The military are usually dressed in picturesque but unserviceable, not to say grotesque costumes, the carnation red, beloved of the Chinese, and blue being the prevailing colours. They carry fans, and often paper umbrellas. They are ill-trained and indolent, lounging about the gates of the cities or the streets gambling and smoking.

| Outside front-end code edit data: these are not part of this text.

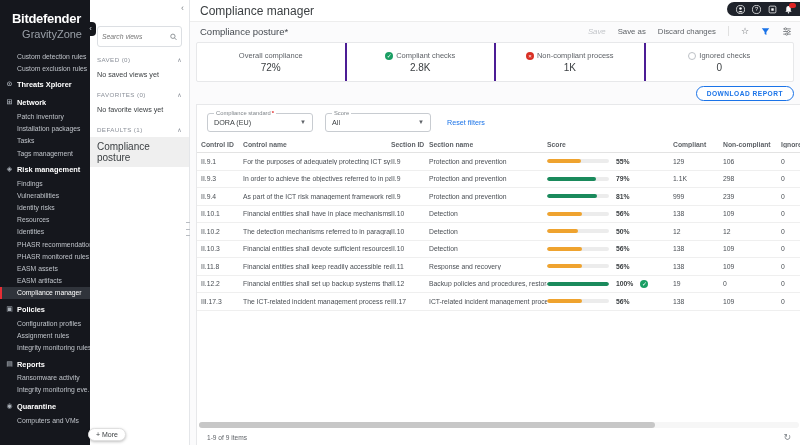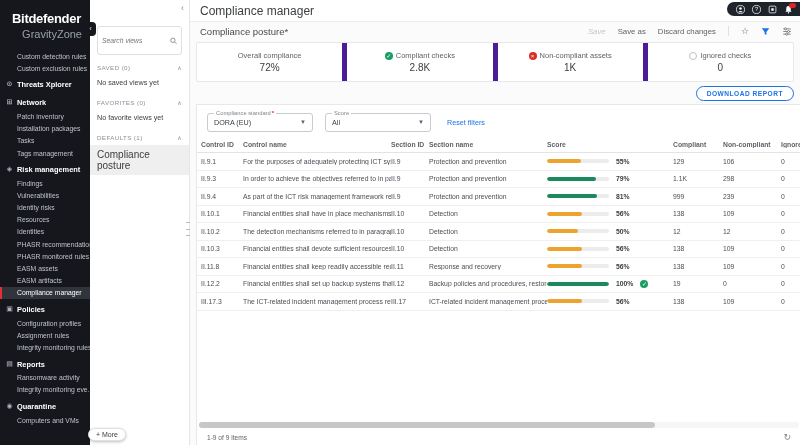"Search views" .search-box { height: 29px -> 21px }
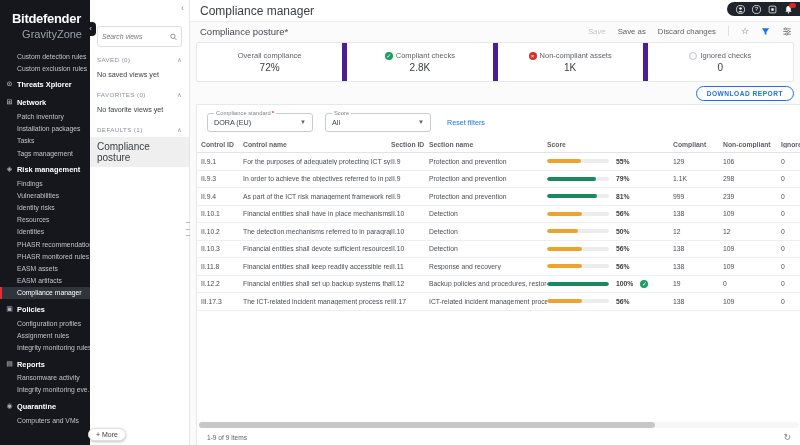"Overall compliance" .stat { border-right: 5px solid #4c1d95 -> 2px solid #4c1d95 }
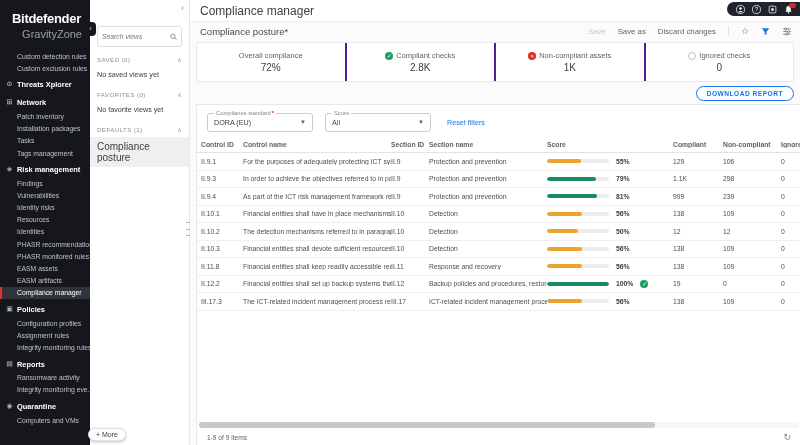"Non-compliant assets" span { text: assets -> process }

Their curse is that they have nothing to do.
TWO SOLDIERS OF
SZE CHUAN
OPIUM CULTURE
ENCROACHING
ON THE RICE LANDS,
SZE CHUAN.
The great system of irrigation at Sze Chuan was intended for the cultivation of rice only; but the great and terrible growth in the demand for opium has caused the cultivation of the poppy so to increase that it is encroaching on the rice lands.
This may be regarded as the saddest and most terrible fact as regards the future of China.
The use of opium is of comparatively recent date, but the growth and spreading of the habit has been most rapid.
At the first, both local and government officials did their best to stop it and to stamp out the culture of the poppy; but although laws were passed making death the penalty for its cultivation they became a dead letter, until to-day it is estimated that eighty per cent. of the men and fifty per cent. of the women, in one or two populous provinces, are opium smokers. They do not all smoke to excess. There are moderate smokers as we have our moderate drinkers; but all through the province of Sze Chuan the opium shops are as thick as the gin shops in the lower parts of London.